Telstra Corp. Chief Executive Officer Sol Trujillo will step down from Australia's largest phone company a year ahead of schedule after a tenure marked by clashes with the government, Bloomberg reported.
The board will search for a successor and expects to make an appointment by June 30, when Trujillo, 57, will leave, Melbourne-based Telstra said in a statement to the Australian Stock Exchange today.
Telstra today posted its first six-month profit drop in two years after sales of traditional phone services fell. Trujillo's successor will need to find new businesses after the company's omission from a government-funded national Internet network that may cost it A$2 billion ($1.3 billion) in potential sales.

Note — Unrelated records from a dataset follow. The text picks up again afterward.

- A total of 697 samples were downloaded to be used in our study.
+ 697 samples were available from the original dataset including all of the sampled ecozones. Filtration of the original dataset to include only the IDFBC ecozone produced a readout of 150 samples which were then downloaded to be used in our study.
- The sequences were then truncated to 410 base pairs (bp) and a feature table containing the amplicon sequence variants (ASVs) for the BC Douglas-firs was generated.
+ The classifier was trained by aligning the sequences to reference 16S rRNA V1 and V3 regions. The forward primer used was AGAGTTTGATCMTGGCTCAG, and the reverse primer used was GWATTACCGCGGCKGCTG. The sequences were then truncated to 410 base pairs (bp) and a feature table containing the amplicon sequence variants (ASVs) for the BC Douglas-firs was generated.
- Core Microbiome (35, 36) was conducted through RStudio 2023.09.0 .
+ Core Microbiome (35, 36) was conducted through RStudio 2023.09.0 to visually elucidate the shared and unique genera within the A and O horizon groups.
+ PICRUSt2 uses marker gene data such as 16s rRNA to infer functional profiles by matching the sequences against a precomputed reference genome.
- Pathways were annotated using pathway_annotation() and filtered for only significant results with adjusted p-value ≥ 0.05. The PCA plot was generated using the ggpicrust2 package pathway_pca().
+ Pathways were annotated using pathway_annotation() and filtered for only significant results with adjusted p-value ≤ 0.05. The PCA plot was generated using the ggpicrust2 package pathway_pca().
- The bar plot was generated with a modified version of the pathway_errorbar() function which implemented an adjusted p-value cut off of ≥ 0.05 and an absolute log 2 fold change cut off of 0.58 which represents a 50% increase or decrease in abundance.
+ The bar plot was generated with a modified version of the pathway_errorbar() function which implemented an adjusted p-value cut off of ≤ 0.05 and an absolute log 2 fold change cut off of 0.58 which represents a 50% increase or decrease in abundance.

"He failed to find a successful pathway to working with the government instead of taking a confrontational approach all the time," Angus Gluskie, who looks after about $256 million at White Funds Management Pty. in Sydney, said before the company's announcement. "That last step may have cost him."

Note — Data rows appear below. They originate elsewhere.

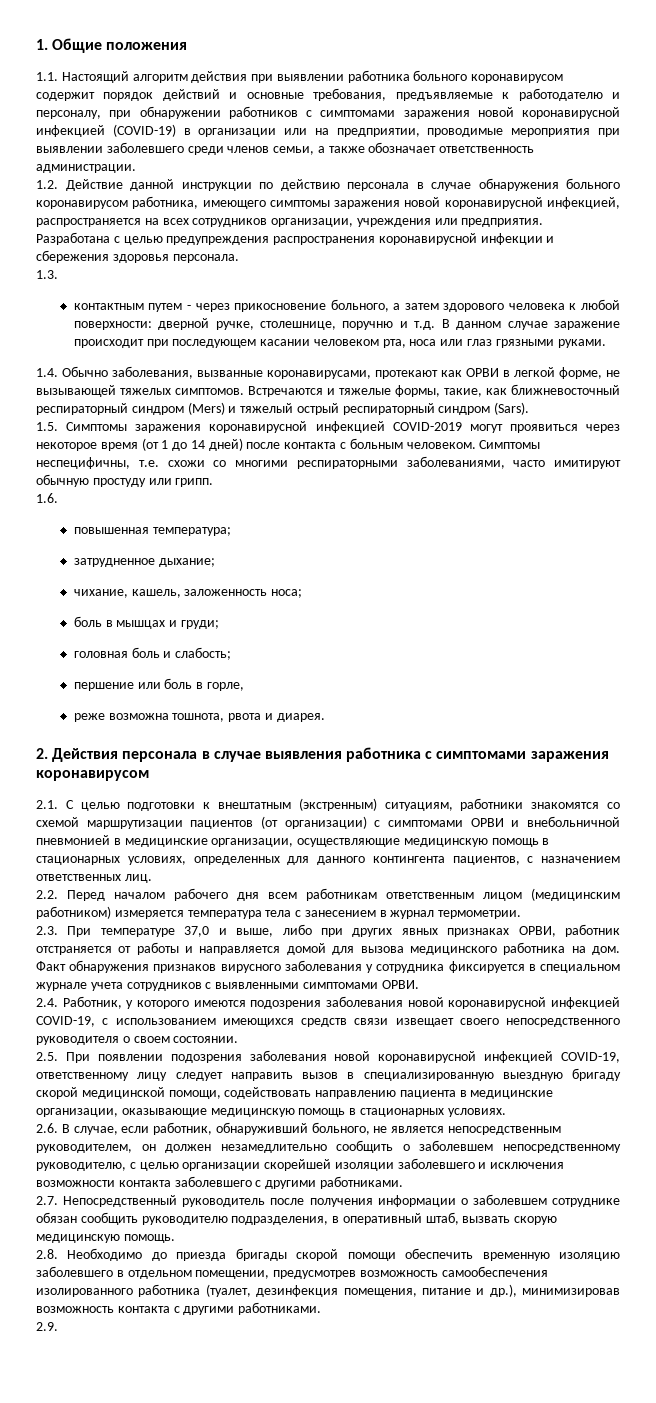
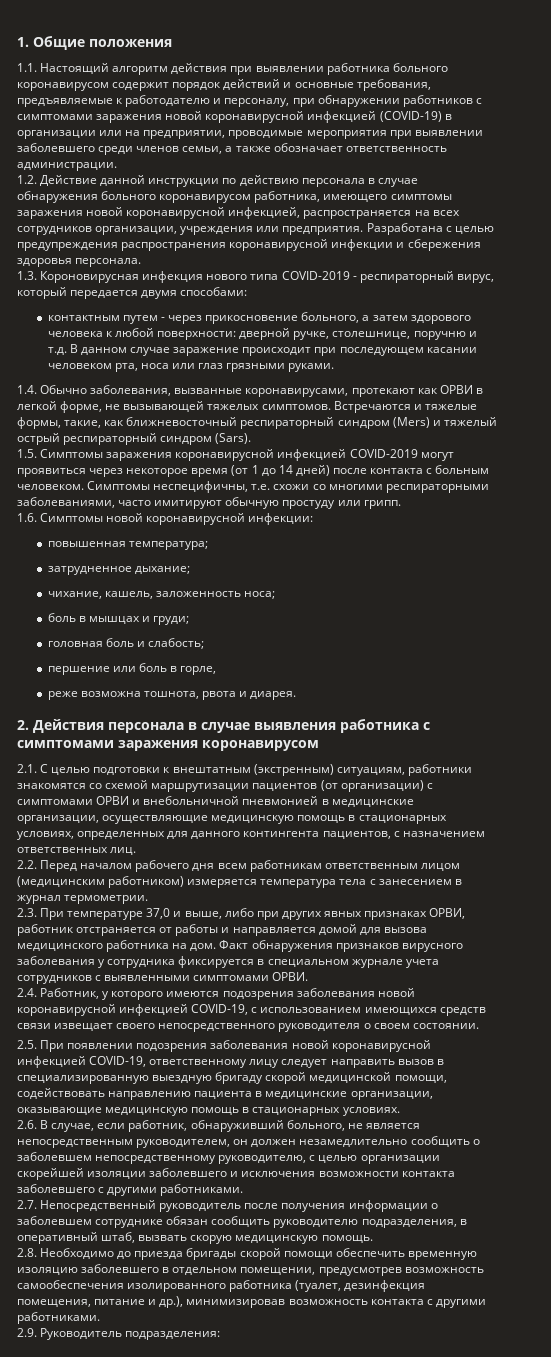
- 1.3.
+ 1.3. Короновирусная инфекция нового типа COVID-2019 - респираторный вирус, который передается двумя способами:
- 1.6.
+ 1.6. Симптомы новой коронавирусной инфекции:
- 2.9.
+ 2.9. Руководитель подразделения:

Telstra fell 1.9 percent to A$3.70 as of 11:59 a.m. in Sydney trading. The stock has dropped 27 percent since Trujillo took over the company in July 2005 from Ziggy Switkowski, who was fired after losing more than $2 billion in a failed Asian expansion during his six-year tenure.
Shareholders have lost 4.7 percent of their holdings, including reinvested dividends, since Trujillo was appointed, compared with a 44 percent drop for New Zealand's Telecom Corp. and an 8.2 percent decline for Australia's benchmark S&P/ASX 200 Index, according to data compiled by Bloomberg.